As soluções apresentadas pelo grupo de trabalho criado pelo Ministério da Saúde e já divulgadas pelo Conselho Federal de Enfermagem (Cofen) não são resolutivas para esse problema e devem ser apresentadas como minuta do texto de uma medida provisória. É o que afirma o presidente da CNM, Paulo Ziulkoski.

O receio da CNM é que o texto da medida provisória seja utilizado como justificativa para derrubar a liminar concedida pelo Supremo Tribunal Federal (STF), que suspendeu os efeitos da Lei 14.434/2022 pela falta de indicação da fonte de financiamento e pelos riscos à solvabilidade das finanças de Estados e Municípios.

O ministro Luiz Roberto Barroso solicitou junto à Câmara e ao Senado informações sobre o projeto de lei, a fim de regulamentar a Emenda 127. Isso porque, para efetivar o piso é necessário que a lei indique as fontes de financiamento, quais serão os critérios para destinar os recursos e métodos de rateio para repassar aos Entes e prestadores de serviços. Sem tais informações, não é permitida a operacionalização da Emenda 127.

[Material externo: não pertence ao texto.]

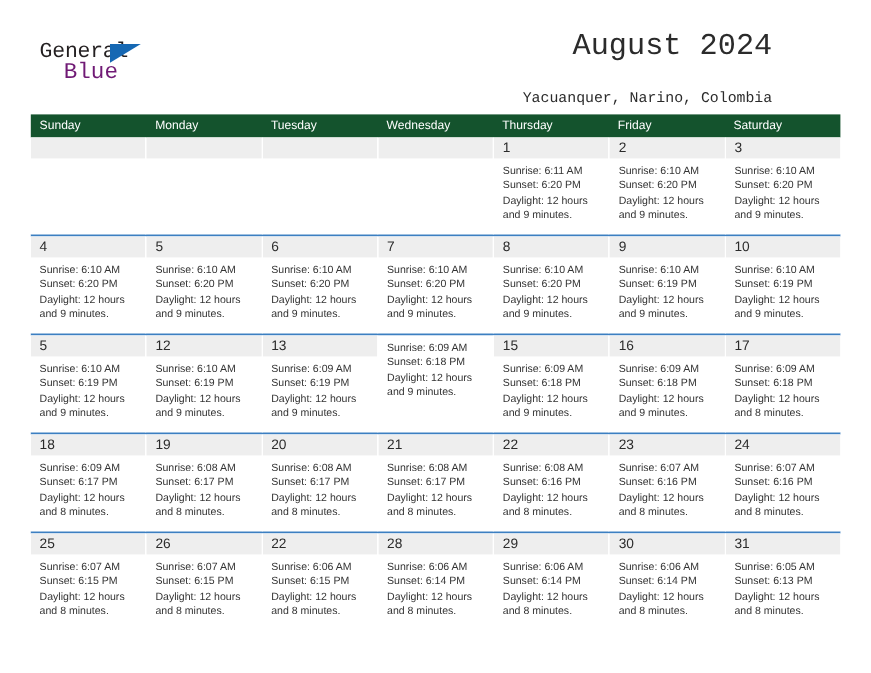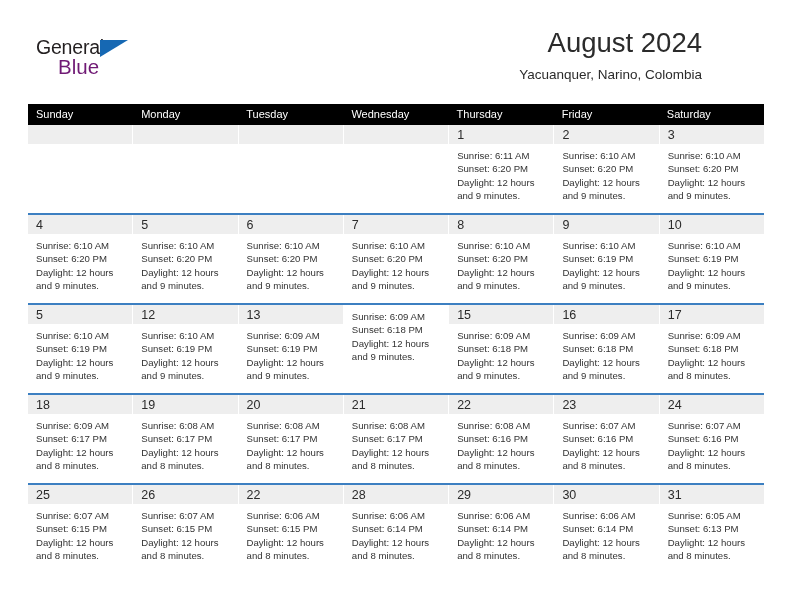--- a/index.html
+++ b/index.html
@@ -23,6 +23,7 @@
     left: 0; top: 0;
     width: 740px;
     height: 100px;
+    font-family: Liberation Mono, monospace;
   }
   .logo {
     position: absolute;

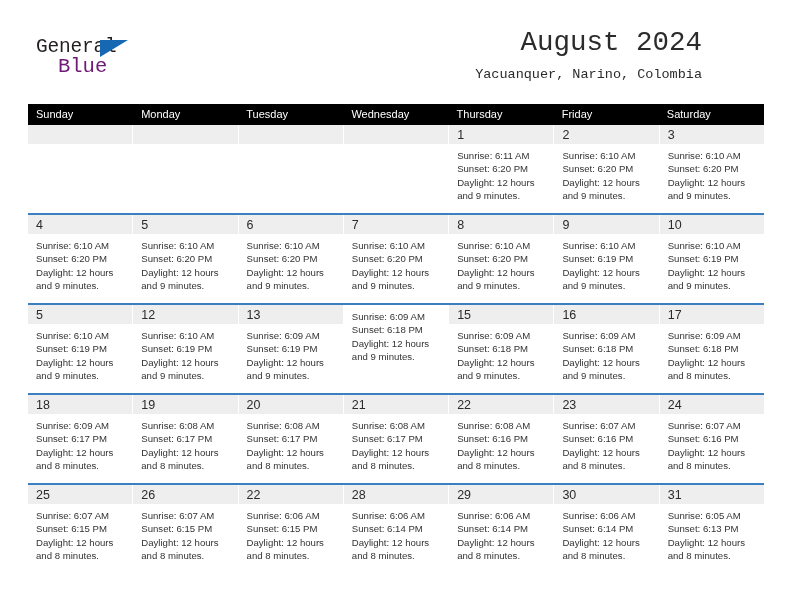--- a/index.html
+++ b/index.html
@@ -73,7 +73,7 @@
     white-space: nowrap;
   }
   .cal-subtitle {
-    margin-top: 6px;
+    margin-top: 22px;
     font-size: 13.5px;
     color: #2b2b2b;
     line-height: 18px;

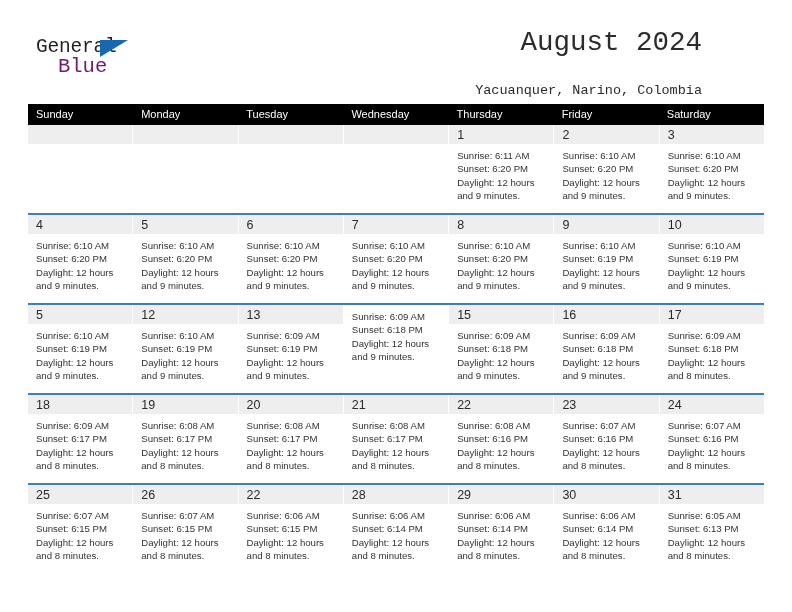--- a/index.html
+++ b/index.html
@@ -90,7 +90,7 @@
   .dow-row {
     display: flex;
     width: 736px;
-    background: #000000;
+    background: #14532d;
     height: 21px;
   }
   .dow-cell {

“A utilização de recursos de fundos públicos para o financiamento do piso, como vem sendo noticiado como a solução para o custeio, é um equívoco, uma vez que a medida é temporária e incerta. A previsão de recursos vai até 2027, sujeita a superávit dos fundos, e não há fonte de financiamento a partir de 2028. Esses não são suficientes para cobrir as despesas decorrentes do piso, tendo em vista que o impacto para os Entes e prestadores de serviços supera R$ 24,3 bilhões”, pontua Ziulkoski.

Ele menciona ainda que a aprovação da Proposta de Emenda à Constituição (PEC) 25/2022, que visa adicionar ao Fundo de Participação dos Municípios (FPM) mais 1,5% é uma medida complementar que viabilizaria o pagamento. Outra solução segundo o presidente é que a União faça o custeio permanente do piso, visto que o mesmo já acontece como os agentes comunitários de saúde e endemia.

Contudo, a CNM ressaltou, em nota, sobre a necessidade de manter a liminar do STF até que se tenha uma solução definitiva que viabilize o pagamento da prestação de serviços dos Entes a longo prazo.

Reação

A presidente do Sindicato dos Enfermeiros do Estado de Goiás (Sieg), Roberta Rios, esteve nesta semana com o Fórum de Enfermagem, que reuniu junto ao Ministério da Saúde, e informa que ainda não foi apresentada a minuta da medida provisória que está sendo construída para que o piso salarial da enfermagem seja pago de imediato.

Roberta afirma ainda que foi decidido juntamente com as entidades que compõem o Fórum da Enfermagem que, caso não seja aprovada a medida provisória para o custeio do piso salarial, os profissionais entrarão em estado de paralisação e greve no dia 10 de março.

“Esperamos que essa medida provisória seja feita e editada até o dia 10 de março para que não precisamos entrar em greve, pois não é essa nossa vontade. Queremos que o piso, que já é lei desde agosto do ano passado, comece a valer de imediato. Mas se não tivermos outra solução, já temos esse calendário prevendo a greve”, declarou.

Ela ressalta que há uma afronta contra os direitos dos trabalhadores por parte de grandes empresários da saúde, de planos de saúde e hospitais privados, mas que continuarão mobilizados, lutando para que o piso passa a valer de imediato nas remunerações dos enfermeiros.